Background: Early-stage interventions in a potential pandemic are
important to understand as they can make the difference between runaway
exponential growth that is hard to turn back and stopping the spread
before it gets that far. COVID19 is an interesting case study because
there have been very different outcomes in different localities. These
variations are best studied after the fact if precision is the goal;
while a pandemic is still unfolding less precise analysis is of value in
attempting to guide localities to learn lessons of those that preceded
Methods: I examine two factors that could differentiate strategy: asymptomatic spread and the risks of basing strategy on untested claims, such as potential protective value of the Bacillus Calmette-Guerin (BCG) tuberculosis vaccine.

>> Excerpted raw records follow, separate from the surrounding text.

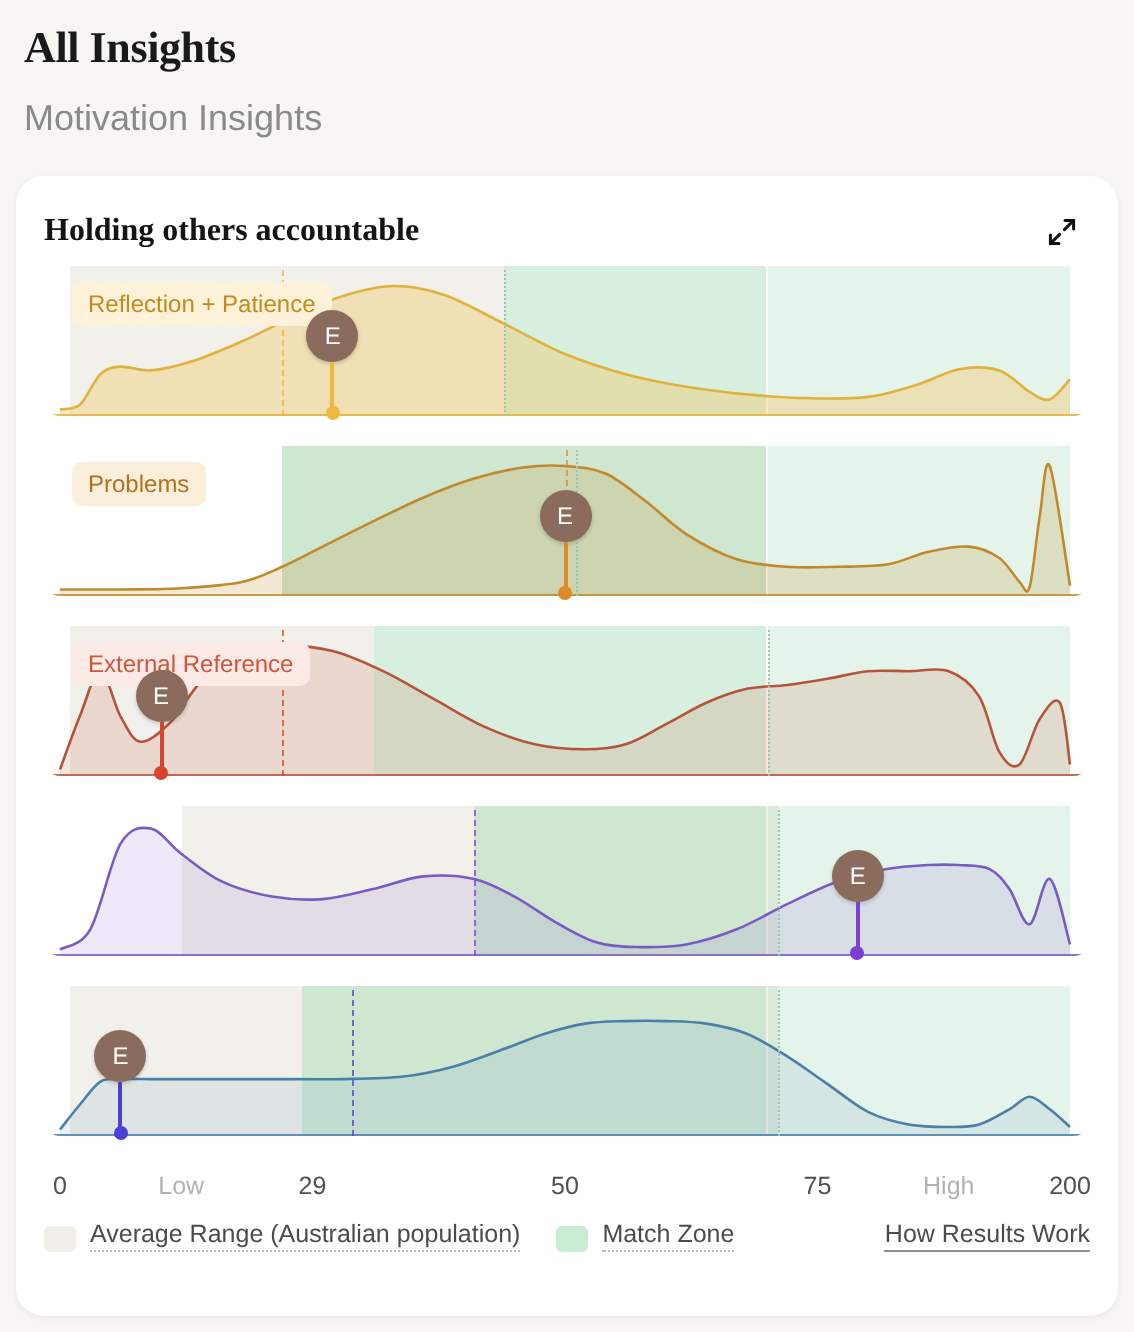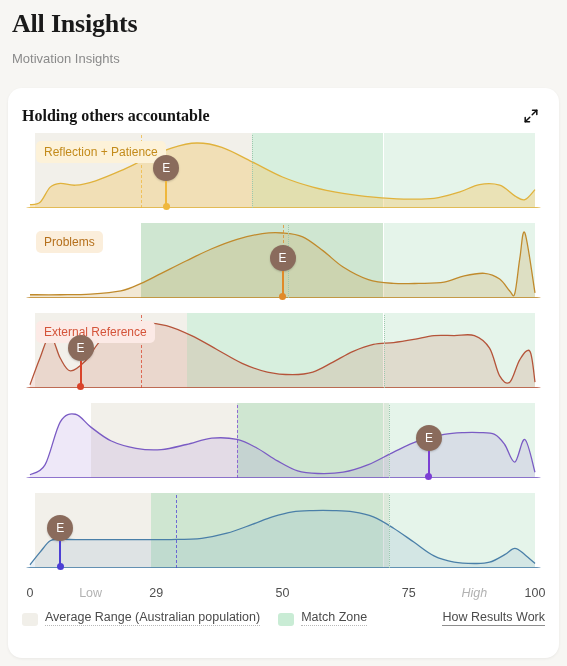--- a/index.html
+++ b/index.html
@@ -20,7 +20,7 @@
   }
   #page-title {
     font-family: "Liberation Serif", serif;
-    font-size: 26px;
+    font-size: 22px;
     font-weight: bold;
     color: #1a1a1a;
     letter-spacing: -0.2px;

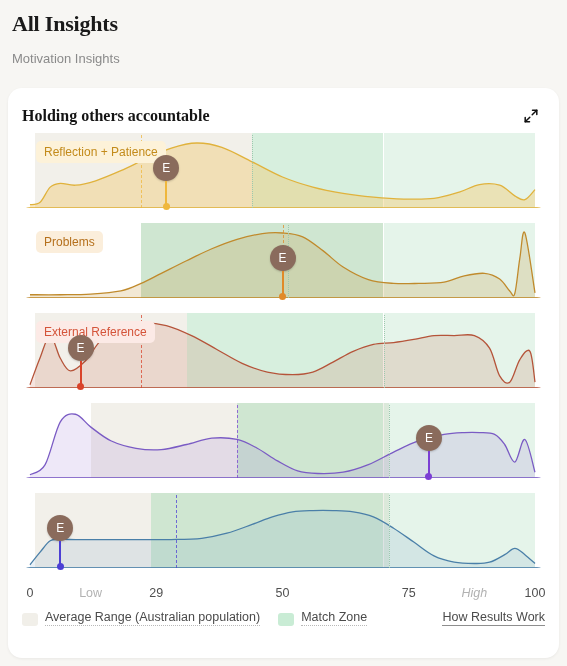--- a/index.html
+++ b/index.html
@@ -28,7 +28,7 @@
     line-height: 28px;
   }
   #page-subtitle {
-    font-size: 13px;
+    font-size: 18px;
     color: #8a8a8a;
     margin: 12px 0 5px 0;
     line-height: 18px;

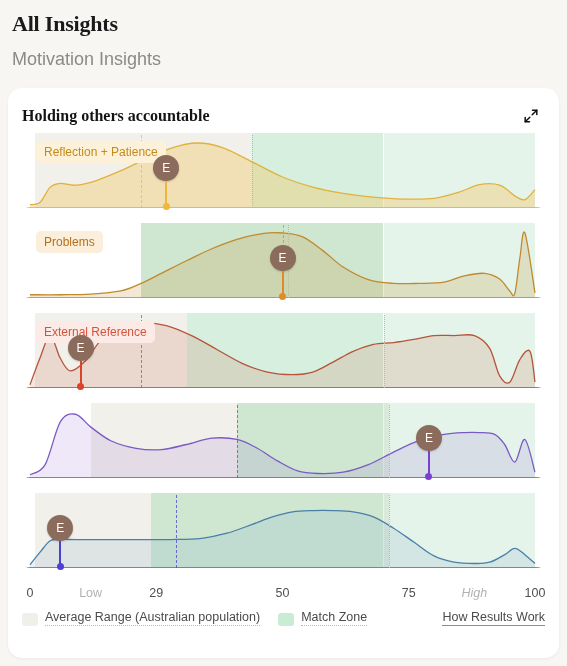--- a/index.html
+++ b/index.html
@@ -348,7 +348,7 @@
       <div class="tick num" style="left: 134.25px;">29</div>
       <div class="tick num" style="left: 260.5px;">50</div>
       <div class="tick num" style="left: 386.75px;">75</div>
-      <div class="tick word" style="left: 452.4px; font-style: italic;">High</div>
+      <div class="tick word" style="left: 452.4px;">High</div>
       <div class="tick num" style="left: 513px;">100</div>
     </div>
 

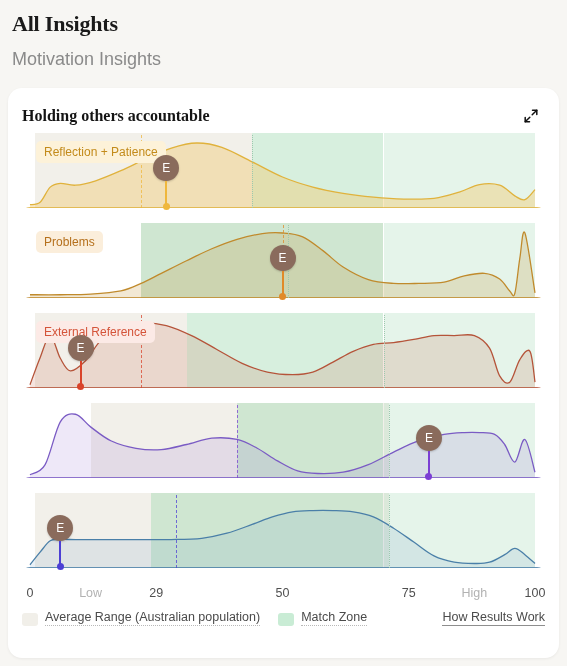--- a/index.html
+++ b/index.html
@@ -349,7 +349,7 @@
       <div class="tick num" style="left: 260.5px;">50</div>
       <div class="tick num" style="left: 386.75px;">75</div>
       <div class="tick word" style="left: 452.4px;">High</div>
-      <div class="tick num" style="left: 513px;">100</div>
+      <div class="tick num" style="left: 513px;">200</div>
     </div>
 
   <div id="legend">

Results: Differences in disease progression as well as the possibility of alternative strategies to prevent COVID-19 from entering the runaway phase or damping it down later can be elucidated by a study of asymptomatic infection. An early study to demonstrate not only what fraction are asymptomatic but how contagious they are would have informed policy on nonpharmaceutical interventions but could still be of value to understand containment during vaccine roll out.
Conclusions: When a COVID-19 outbreak is at a level that makes accurate trace-and test possible, investigation of asymptomatic transmission is viable and should be attempted to enhance understanding of spread and variability in the disease as well as policy options for slowing the spread. Understanding mild cases could shed light on the disease in the longer term, including whether vaccines prevent contagiousness.